╔══

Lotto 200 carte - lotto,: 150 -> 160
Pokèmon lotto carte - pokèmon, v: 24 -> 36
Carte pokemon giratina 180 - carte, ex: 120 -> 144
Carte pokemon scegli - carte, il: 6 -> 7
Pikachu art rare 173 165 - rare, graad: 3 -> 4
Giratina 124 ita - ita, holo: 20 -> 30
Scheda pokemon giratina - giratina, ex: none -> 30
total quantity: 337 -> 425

╚══
╔══

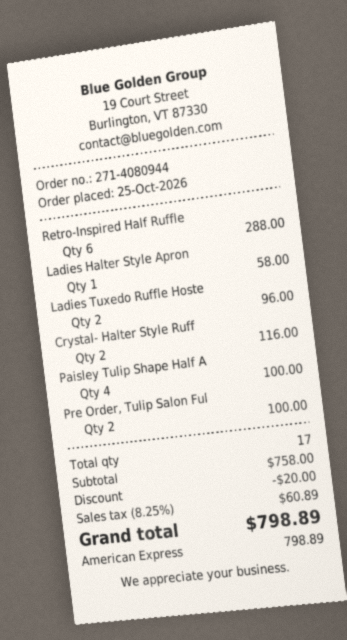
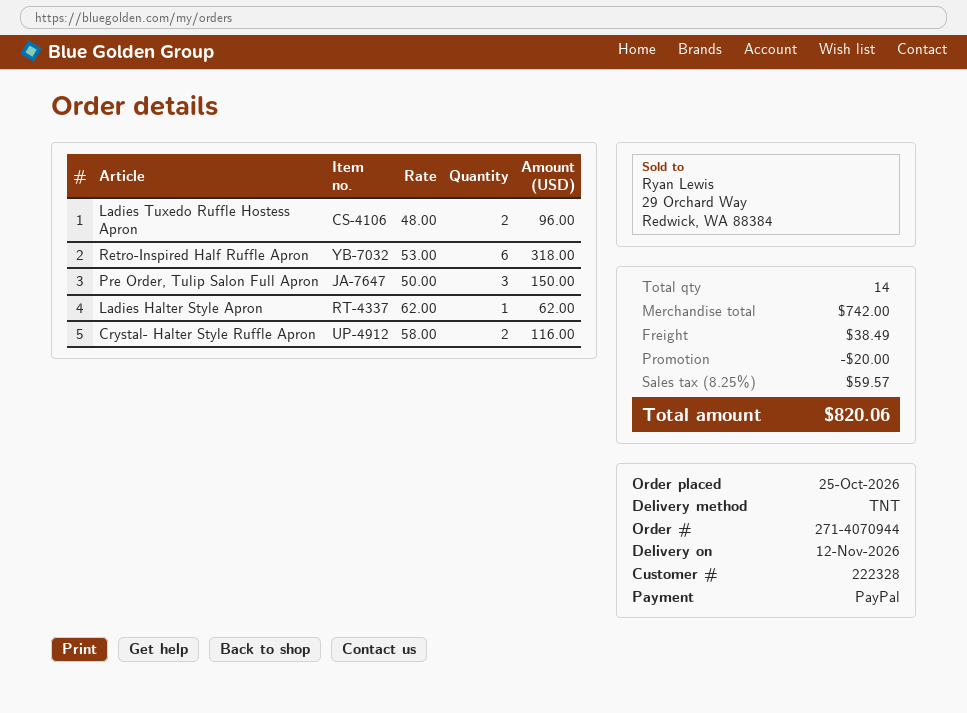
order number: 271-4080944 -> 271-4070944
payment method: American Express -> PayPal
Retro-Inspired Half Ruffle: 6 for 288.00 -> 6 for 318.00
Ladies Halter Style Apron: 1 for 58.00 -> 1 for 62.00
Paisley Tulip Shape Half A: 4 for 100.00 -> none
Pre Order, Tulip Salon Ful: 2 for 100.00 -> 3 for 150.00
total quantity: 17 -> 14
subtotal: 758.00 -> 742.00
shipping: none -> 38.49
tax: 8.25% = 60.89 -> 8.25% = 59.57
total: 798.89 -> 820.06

╚══

▸ **Activity**:
Once you have identified the lines above that contain "lotto", copy each of them.

▸ **Solution to this exercise**:
Lotto 200 carte - lotto,: 150 -> 160
Pokèmon lotto carte - pokèmon, v: 24 -> 36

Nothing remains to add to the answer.